Hypersensitivity (also called hypersensitivity reaction or intolerance)  refers to undesirable reactions produced by the normal immune system, including allergies and autoimmunity. They are usually referred to as an over-reaction of the immune system and these reactions may be damaging and uncomfortable. This is an immunologic term and is not to be confused with the psychiatric term of being hypersensitive which implies to an individual who may be overly sensitive to physical (i.e. sound, touch, light, etc.) and/or emotional stimuli. 
Hypersensitivity reactions can be classified into four types.

Type I: IgE mediated immediate reaction

Type II: Antibody-mediated reaction (IgG or IgM antibodies)

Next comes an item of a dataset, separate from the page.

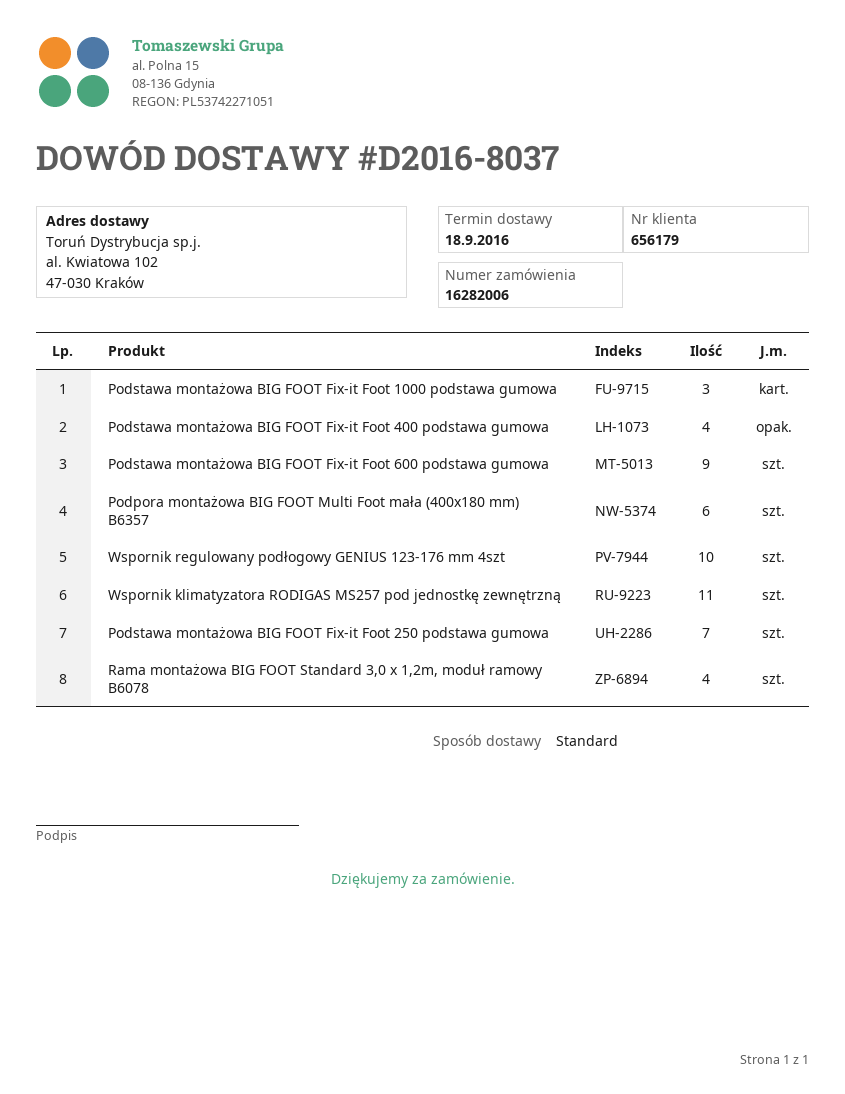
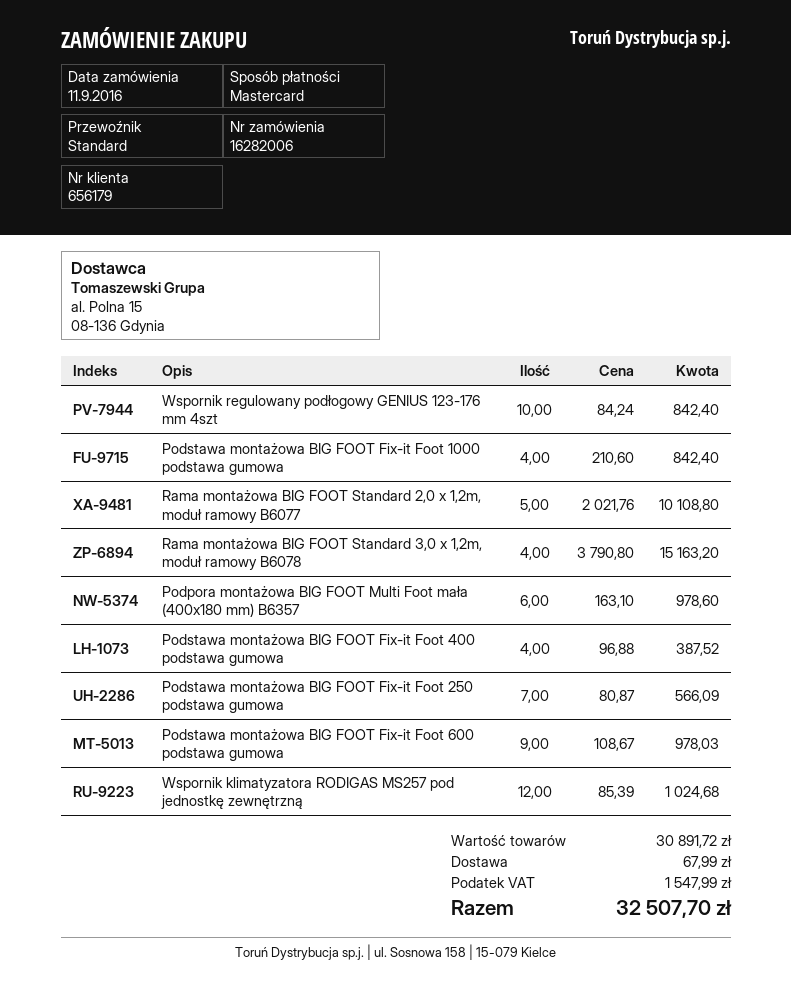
Podstawa montażowa BIG FOOT Fix-it Foot 1000 podstawa gumowa: 3 -> 4
Wspornik klimatyzatora RODIGAS MS257 pod jednostkę zewnętrzną: 11 -> 12
Rama montażowa BIG FOOT Standard 2,0 x 1,2m, moduł ramowy B6077: none -> 5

Type III: Immune complex-mediated reaction

Type IV: Cytotoxic, cell-mediated, delayed hypersensitivity reaction

The first three types are considered immediate hypersensitivity reactions because they occur within 24 hours. The fourth type is considered a delayed hypersensitivity reaction because it usually occurs more than 12 hours after exposure to the allergen, with a maximal reaction time between 48 and 72 hours.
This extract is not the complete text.